После Октябрьской революции она, наряду с Бакинской, приобрела всесоюзное значение как пункт сбыта кустарной продукции и место встречи с восточными купцами. Но к 1929 году ее деятельность пресеклась, и возобновлялась только сейчас. Как раз на торжественное открытие я и ехала. Вот какое важное в историческом плане это было событие!
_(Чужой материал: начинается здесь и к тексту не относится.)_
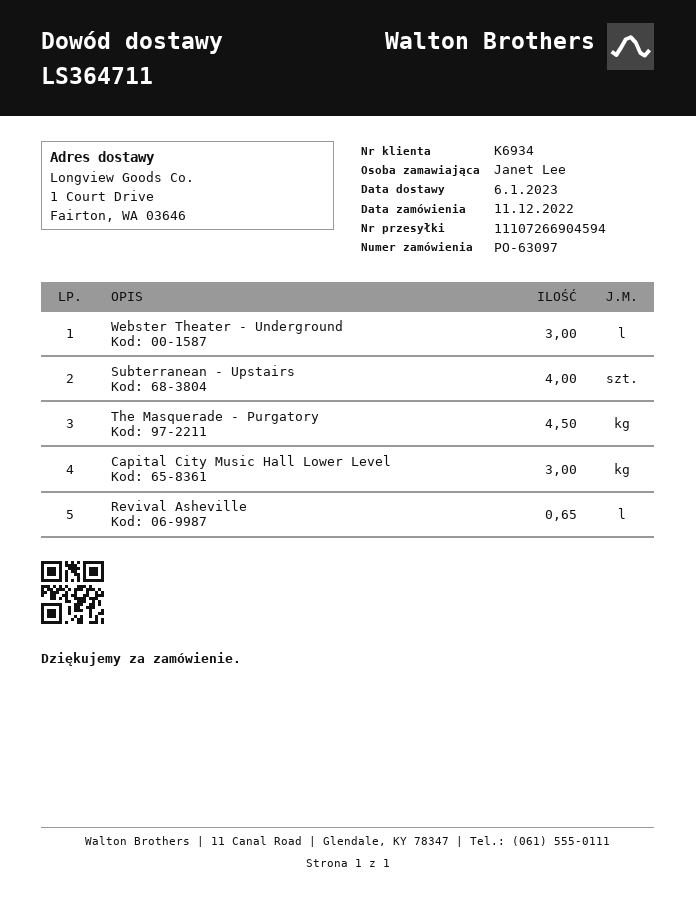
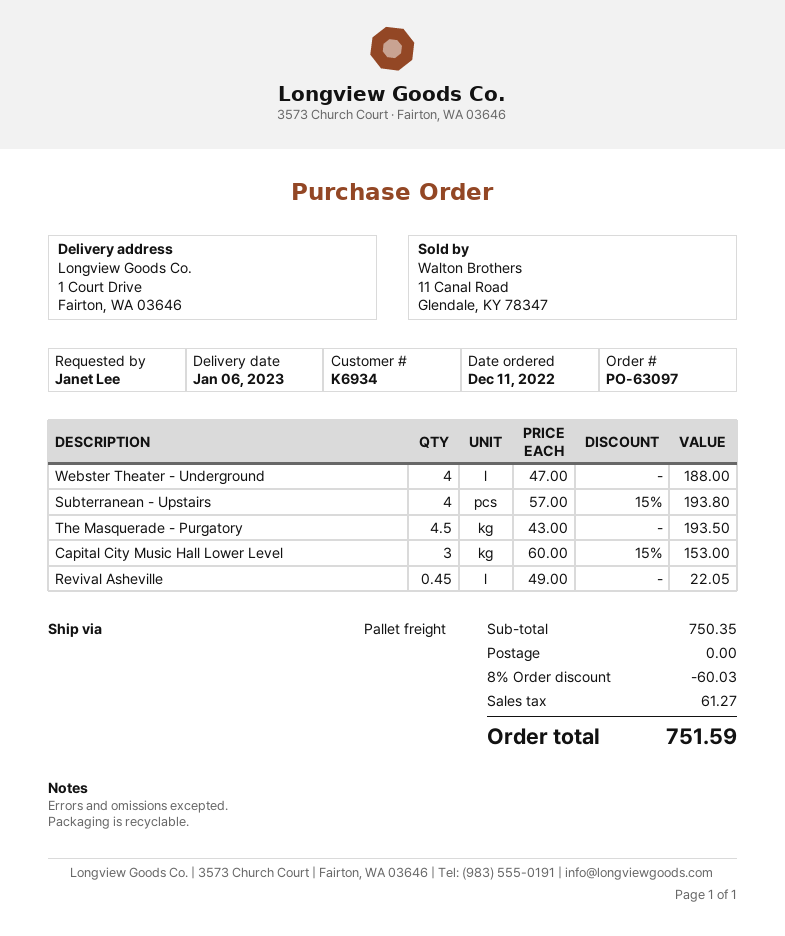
Webster Theater - Underground: 3 -> 4
Revival Asheville: 0.65 -> 0.45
В тот памятный август 1991 года я подошла к главному зданию с замиранием сердца, такое неизгладимое впечатление оно производило. При том, что, как сообщал рекламный проспект, под ним было пять тысяч квадратных метров земной поверхности, оно казалось маленьким уютным теремком. Кроме эстетического удовольствия я находила в себе нечто патриотическое — чувство причастности к истории, к ее славным страницам, чему способствовало поприще, на котором я работала, ведь Ярмарочный Центр после реставрации открывался книжным салоном. Именно атрибут духовности посчитали достойным символом воскрешения былой славы России и второго рождения знаменитого торгового центра. Я гордилась Россией и своим делом, и нашими общими приоритетами.
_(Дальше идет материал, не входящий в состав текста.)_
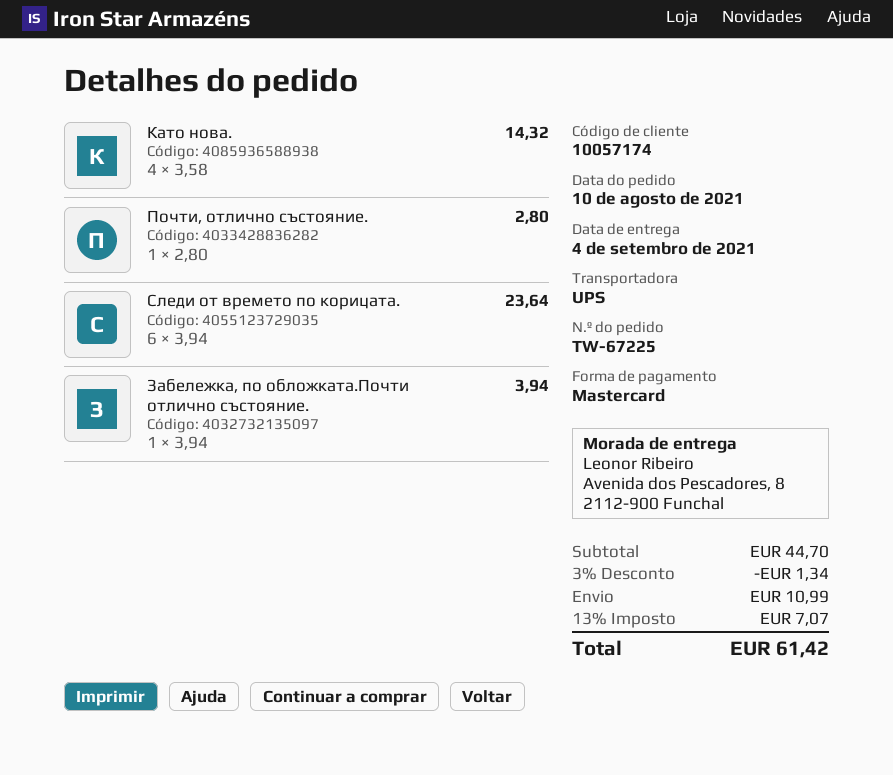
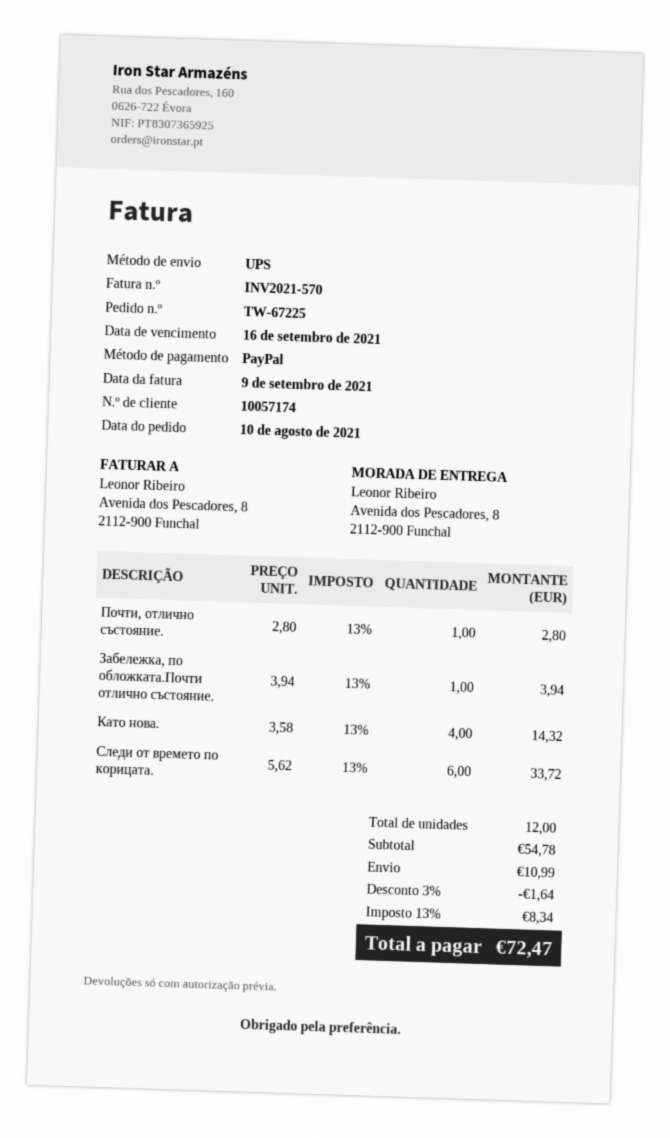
payment method: Mastercard -> PayPal
Следи от времето по корицата.: 6 x 3.94 = 23.64 -> 6 x 5.62 = 33.72
subtotal: 44.70 -> 54.78
discount: 3% = 1.34 -> 3% = 1.64
tax: 13% = 7.07 -> 13% = 8.34
total: 61.42 -> 72.47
Эти чувства не просто заполонили меня, но вызывали такое воодушевление и такой прилив энтузиазма, что хотелось любить весь мир и улыбаться каждому встречному. Только понимание того, что, возможно, не все испытывают то же самое, удерживало от взбалмошных действий. И все же хотелось говорить высокопарности, писать стихи, плясать, совершить нечто неординарное — все, как и должно быть в минуты, когда душа поет и летает в заоблачных высях.
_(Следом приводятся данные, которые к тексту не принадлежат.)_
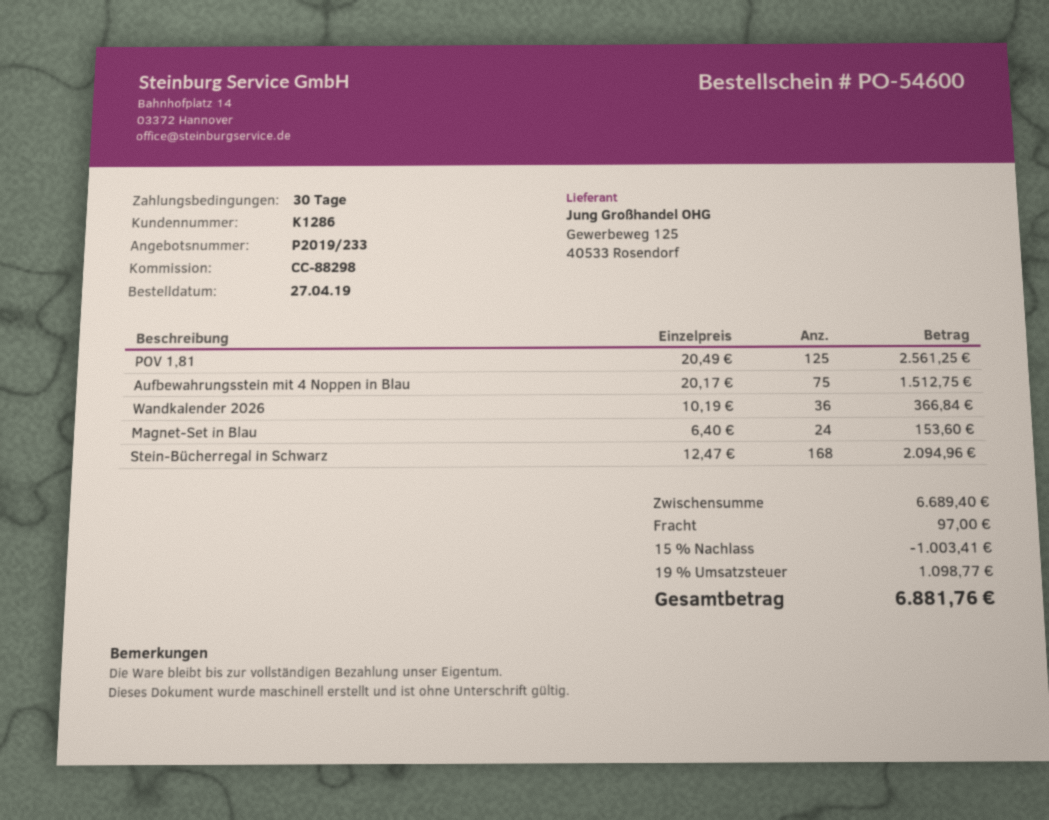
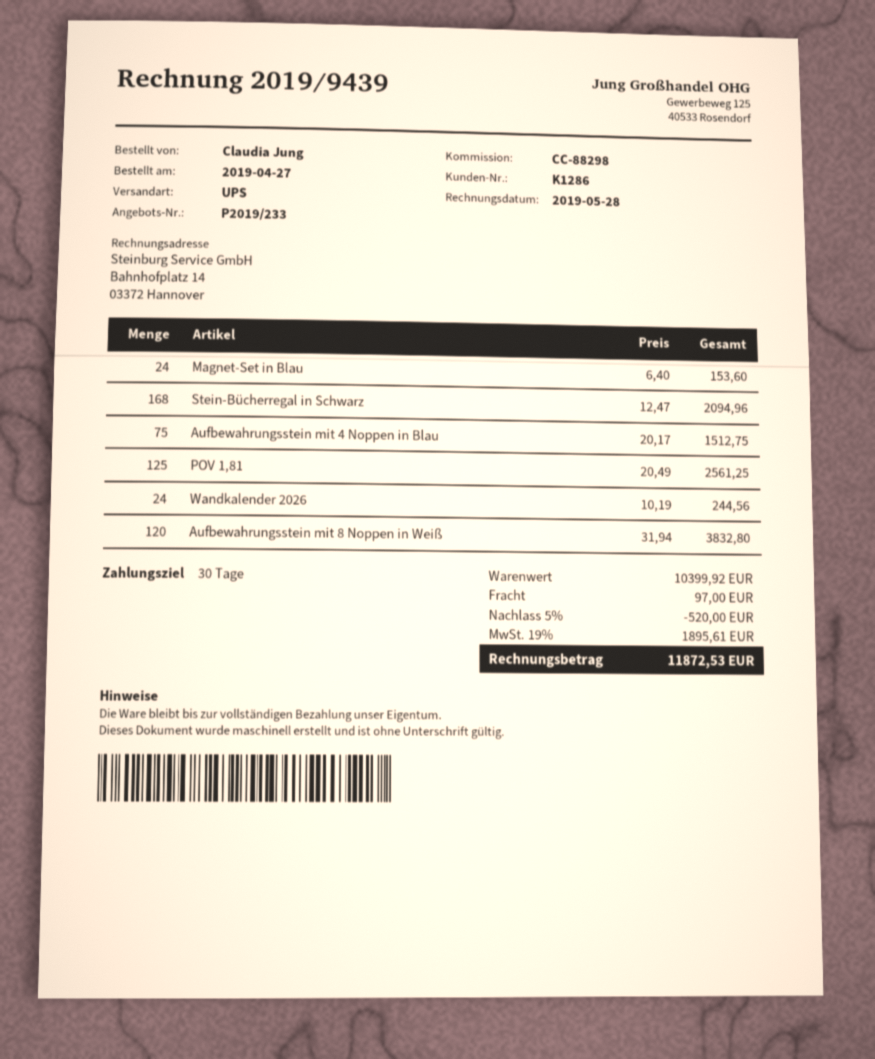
Wandkalender 2026: 36 x 10.19 = 366.84 -> 24 x 10.19 = 244.56
Aufbewahrungsstein mit 8 Noppen in Weiß: none -> 120 x 31.94 = 3832.80
subtotal: 6689.40 -> 10399.92
discount: 15% = 1003.41 -> 5% = 520.00
tax: 19% = 1098.77 -> 19% = 1895.61
total: 6881.76 -> 11872.53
И это прекрасно, потому что, признаюсь, полученные там настроения я привезла домой и отдавала работе еще долгое время. Они помогали не уставать, спокойнее относиться к неудачам, просчетам, быть ироничнее и увереннее в себе. Они пригодились!
А вот с погодой ярмарке не повезло. И мне в частности. Нелепо выглядел хваленый морской загар, белые одежды, высокомерно предназначенные оттенять его, вся моя высокая, согнутая от холода фигура. Как цапля-неудачница, я вышагивала по городу в первый вечер, тыкаясь в коммерческие ларьки, пытаясь купить зонтик и теплую кофту. Но тщетно. В ту пору там еще ничего не было, и даже первые шустрые предприниматели не могли похвастаться обилием товаров. Так и пришлось мне все дни мерзнуть, а чтобы не попадать под дождь, — не выезжать на экскурсии.
Нас, участников ярмарки, поселили в двух гостиницах, каждая из которых, правда, имела свои преимущества и недостатки.
Одна из них была практически всем хороша: новая, просторная, комфортабельная, вместительная. Туда поселили издателей и представителей крупных книготорговых фирм, которые под свои экспозиции купили много дорогой площади, короче, — людей состоятельных, выгодных устроителям. Да и находилась эта гостиница рядом с ярмаркой, но это было чуть в стороне от других привлекательных мест города. А ведь каждому важно пожить в историческом центре, это всегда находится в туристическом бренде.
Вторая гостиница представляла собой старую, запущенную, отвратительную дыру, с обилием тараканов; столько их я еще никогда не видела. Тараканы прыгали на людей даже с потолка, причем и в ресторане. Четырехместные номера не имели удобств, а по коридорам гуляли крысы. Это была просто ночлежка, она доживала последние дни до капитального ремонта. Сюда разместили тех, кто приехал не продавать книги, а покупать. К ним относилась и я. Мы были не самыми желанными гостями для хозяев салона, ибо непосредственно от нас они ничего не имели: за участие в ярмарке тогда плата не взималась, а ярмарочную площадь мы не арендовали, потому что не имели своего товара, нам нечего было экспонировать. В нас заинтересованы были те, другие, кто жил в новой гостинице. Это к ним стекались наши денежки. Зато эта провонявшаяся развалюха располагалась в самом сердце Нижнего Новгорода. Рядом были рынок, областной драматический театр, центральный универмаг с интересной зазывной рекламой в новом стиле — «Сплю и вижу», где я купила отличную губную помаду и пару пластмассовых футляров под мыло (запомнила!), областной банк — местная архитектурная достопримечательность, и многое другое.